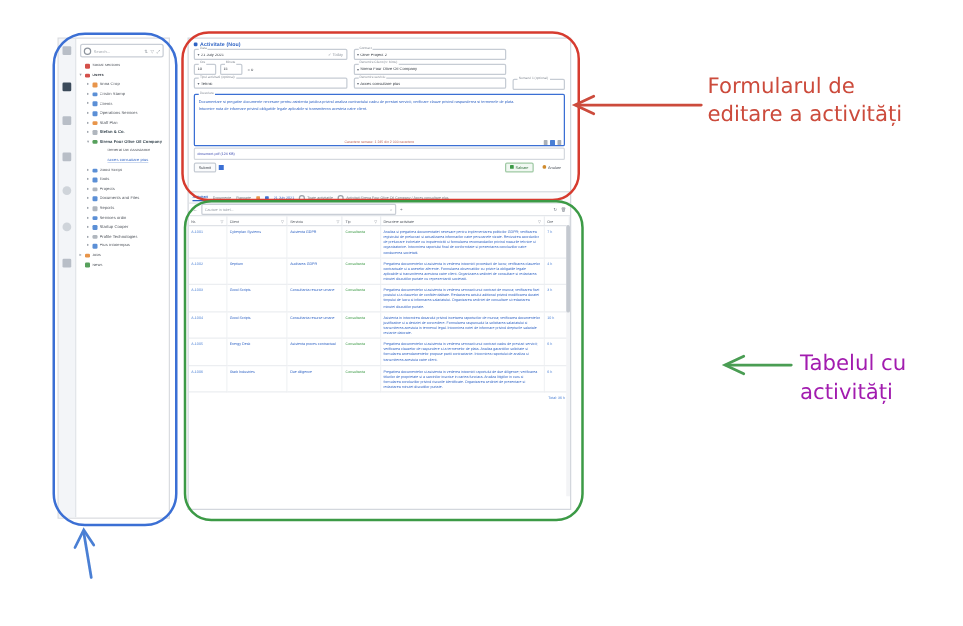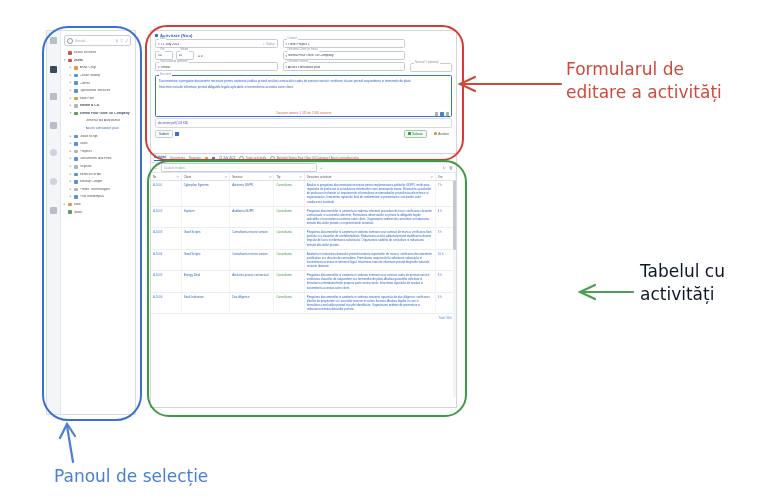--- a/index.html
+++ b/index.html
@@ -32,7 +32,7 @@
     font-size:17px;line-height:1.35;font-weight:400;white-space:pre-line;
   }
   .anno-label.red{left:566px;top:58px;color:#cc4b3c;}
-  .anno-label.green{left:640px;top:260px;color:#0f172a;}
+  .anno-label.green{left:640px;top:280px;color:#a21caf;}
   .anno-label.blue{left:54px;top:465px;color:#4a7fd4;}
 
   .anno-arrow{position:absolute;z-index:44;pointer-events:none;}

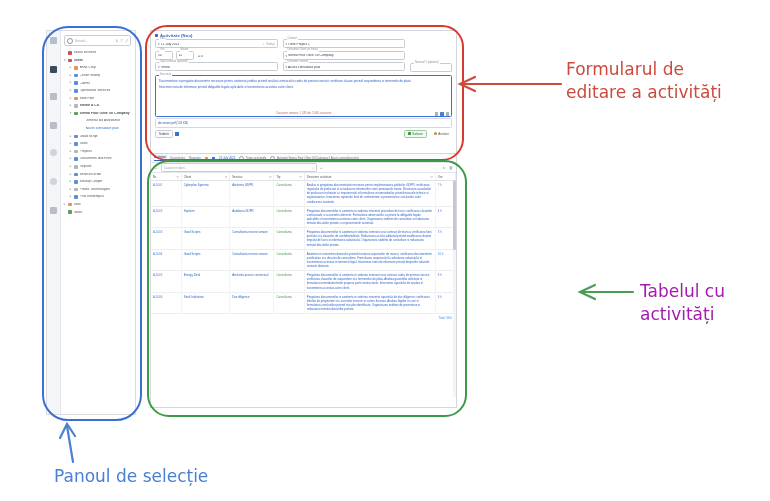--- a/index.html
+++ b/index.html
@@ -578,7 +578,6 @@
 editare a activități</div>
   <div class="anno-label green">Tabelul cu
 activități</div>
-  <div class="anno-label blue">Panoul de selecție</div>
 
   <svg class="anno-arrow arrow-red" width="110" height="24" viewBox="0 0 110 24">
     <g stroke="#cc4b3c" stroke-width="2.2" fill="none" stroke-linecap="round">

INSTRUCTIONS TO FOLLOW:
Read the data above and pull out each line that holds the string "class".

ANSWER TO THE PROBLEM:
   <div class="anno-label green">Tabelul cu
-  <div class="anno-label blue">Panoul de selecție</div>
   <svg class="anno-arrow arrow-red" width="110" height="24" viewBox="0 0 110 24">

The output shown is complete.